Web page edit records
= Beginning of Section =

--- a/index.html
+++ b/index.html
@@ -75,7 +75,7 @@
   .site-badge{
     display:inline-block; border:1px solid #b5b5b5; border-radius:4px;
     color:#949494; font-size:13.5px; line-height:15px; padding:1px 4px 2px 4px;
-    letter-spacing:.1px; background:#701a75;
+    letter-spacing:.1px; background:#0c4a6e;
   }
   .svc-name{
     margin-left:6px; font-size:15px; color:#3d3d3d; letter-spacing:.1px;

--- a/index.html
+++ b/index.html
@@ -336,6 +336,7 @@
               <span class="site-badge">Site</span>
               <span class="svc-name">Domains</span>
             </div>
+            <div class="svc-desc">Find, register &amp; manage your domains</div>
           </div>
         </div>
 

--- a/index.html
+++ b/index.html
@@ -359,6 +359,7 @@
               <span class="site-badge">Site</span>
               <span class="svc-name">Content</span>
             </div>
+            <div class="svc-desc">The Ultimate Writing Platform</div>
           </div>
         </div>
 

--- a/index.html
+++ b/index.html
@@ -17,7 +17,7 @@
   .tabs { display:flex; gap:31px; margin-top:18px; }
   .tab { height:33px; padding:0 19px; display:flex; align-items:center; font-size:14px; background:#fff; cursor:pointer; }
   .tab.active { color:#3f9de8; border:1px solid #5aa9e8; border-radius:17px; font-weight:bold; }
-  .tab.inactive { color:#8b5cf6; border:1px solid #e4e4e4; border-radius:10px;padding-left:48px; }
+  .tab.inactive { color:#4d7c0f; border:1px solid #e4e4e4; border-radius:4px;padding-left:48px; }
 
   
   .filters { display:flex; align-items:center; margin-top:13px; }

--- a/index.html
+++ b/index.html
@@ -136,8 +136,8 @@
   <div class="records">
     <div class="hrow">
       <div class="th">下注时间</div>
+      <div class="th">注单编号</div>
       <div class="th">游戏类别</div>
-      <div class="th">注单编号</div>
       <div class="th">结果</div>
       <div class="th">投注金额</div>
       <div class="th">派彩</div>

= End of Section =

- [WHAT TO WORK ON]:
Each record shown above must be printed once more, exactly.

- [SOLUTION]:
--- a/index.html
+++ b/index.html
@@ -75,7 +75,7 @@
   .site-badge{
     display:inline-block; border:1px solid #b5b5b5; border-radius:4px;
     color:#949494; font-size:13.5px; line-height:15px; padding:1px 4px 2px 4px;
-    letter-spacing:.1px; background:#701a75;
+    letter-spacing:.1px; background:#0c4a6e;
   }
   .svc-name{
     margin-left:6px; font-size:15px; color:#3d3d3d; letter-spacing:.1px;

--- a/index.html
+++ b/index.html
@@ -336,6 +336,7 @@
               <span class="site-badge">Site</span>
               <span class="svc-name">Domains</span>
             </div>
+            <div class="svc-desc">Find, register &amp; manage your domains</div>
           </div>
         </div>
 

--- a/index.html
+++ b/index.html
@@ -359,6 +359,7 @@
               <span class="site-badge">Site</span>
               <span class="svc-name">Content</span>
             </div>
+            <div class="svc-desc">The Ultimate Writing Platform</div>
           </div>
         </div>
 

--- a/index.html
+++ b/index.html
@@ -17,7 +17,7 @@
   .tabs { display:flex; gap:31px; margin-top:18px; }
   .tab { height:33px; padding:0 19px; display:flex; align-items:center; font-size:14px; background:#fff; cursor:pointer; }
   .tab.active { color:#3f9de8; border:1px solid #5aa9e8; border-radius:17px; font-weight:bold; }
-  .tab.inactive { color:#8b5cf6; border:1px solid #e4e4e4; border-radius:10px;padding-left:48px; }
+  .tab.inactive { color:#4d7c0f; border:1px solid #e4e4e4; border-radius:4px;padding-left:48px; }
 
   
   .filters { display:flex; align-items:center; margin-top:13px; }

--- a/index.html
+++ b/index.html
@@ -136,8 +136,8 @@
   <div class="records">
     <div class="hrow">
       <div class="th">下注时间</div>
+      <div class="th">注单编号</div>
       <div class="th">游戏类别</div>
-      <div class="th">注单编号</div>
       <div class="th">结果</div>
       <div class="th">投注金额</div>
       <div class="th">派彩</div>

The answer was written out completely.